Set the analysis using log scale view is always suggested.

  • Absence of amplifications. In general, the absence of amplifications (no specific genes nor IC curves) could occur for three reasons: RNA degradation, ineffective extraction, presence of bubbles in the reaction well.
  • RNA degradation is due usually when the sample is not processed immediately after the RNA is extracted. In this case, is important to add preservatives reagents in the suspension buffer used to resuspend RNA after extraction and immediately store RNA at -80. It is suggested to store swabbed materials rather than RNA. RNA is very unstable and sensitives to pH, temperature, and light.
  • Ineffective extraction. Many amplification kits are associated with their own extraction kit. If two different brands are used (one for extraction and one for amplification) it is suggested to increase the washing and sample enrichment cycles to eliminate traces of contaminants (or salts) present in the extraction buffers. The presence of salts can make both the reverse transcription and amplification mechanisms inefficient, as well as alters the binding affinity of the primers to the target sequences.
  • Bubbles in the reaction well. Pipetting several reagents can easily form bubbles in well. Bubbles play a very bad role during PCR performances and are among the most frequent cause of invalid tests. Their presence could be avoided with careful management of reagents, kits and plates or tubes (especially after filling). A fundamental also basic role is to spin plates or tubes (at maximum speed for almost 30 seconds) before starting RT-PCR reaction.

Written by Simone Di Giacomo, PhD, OaCP R&D Manager

Our support team has reviewed every issue worked with our clients, and we have decided to share our experience with you.

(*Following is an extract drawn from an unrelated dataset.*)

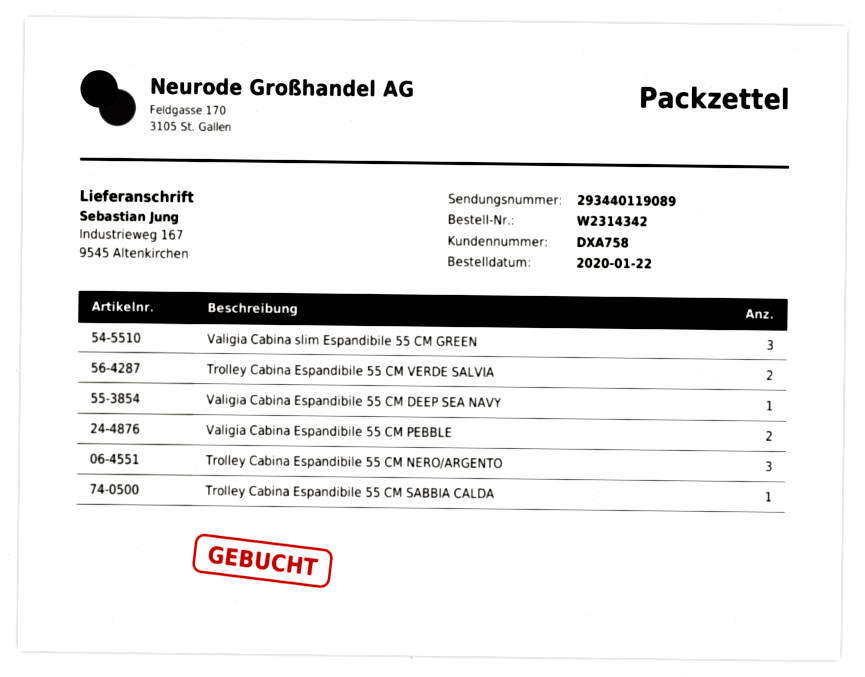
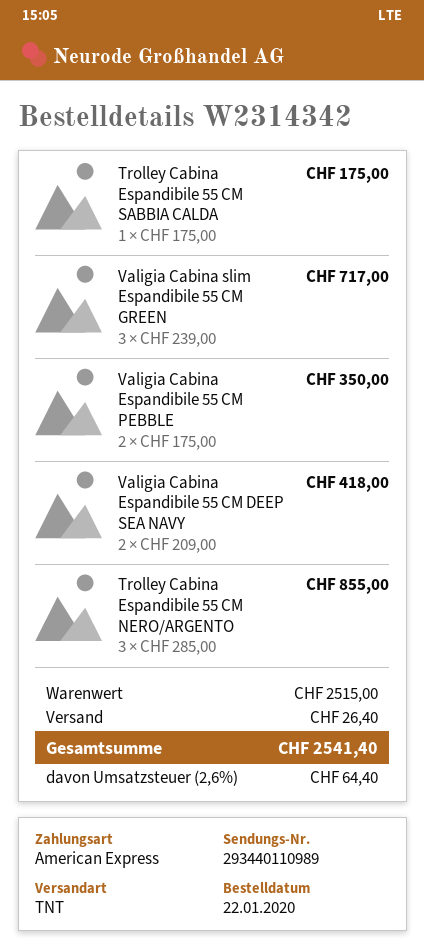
tracking number: 293440119089 -> 293440110989
Trolley Cabina Espandibile 55 CM VERDE SALVIA: 2 -> none
Valigia Cabina Espandibile 55 CM DEEP SEA NAVY: 1 -> 2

We will publish a complete and detailed guide of the whole RT-PCR process, including tips and tricks to avoid the most common pitfalls.

Bibliography:

Bustin, Stephen A., and Tania Nolan. 2004. “Pitfalls of Quantitative Real- Time Reverse-Transcription Polymerase Chain Reaction.” Journal of Biomolecular Techniques.

Corman, Victor M. et al. 2020. “Detection of 2019 Novel Coronavirus (2019-NCoV) by Real-Time RT-PCR.” Eurosurveillance.

Houseley, Jonathan, and David Tollervey. 2009. “The Many Pathways of RNA Degradation.” Cell.

Mathay, Conny et al. 2012. “Short-Term Stability Study of RNA at Room Temperature.” Biopreservation and Biobanking.

Saiki, Randall K. et al. 1985. “Enzymatic Amplification of β-Globin Genomic Sequences and Restriction Site Analysis for Diagnosis of Sickle Cell Anemia.” Science.

Valones, Marcela Agne Alves et al. 2009. “Principles and Applications of Polymerase Chain Reaction in Medical Diagnostic Fields: A Review.” Brazilian Journal of Microbiology.

Zou, Lirong et al. 2020. “SARS-CoV-2 Viral Load in Upper Respiratory Specimens of Infected Patients.” New England Journal of Medicine.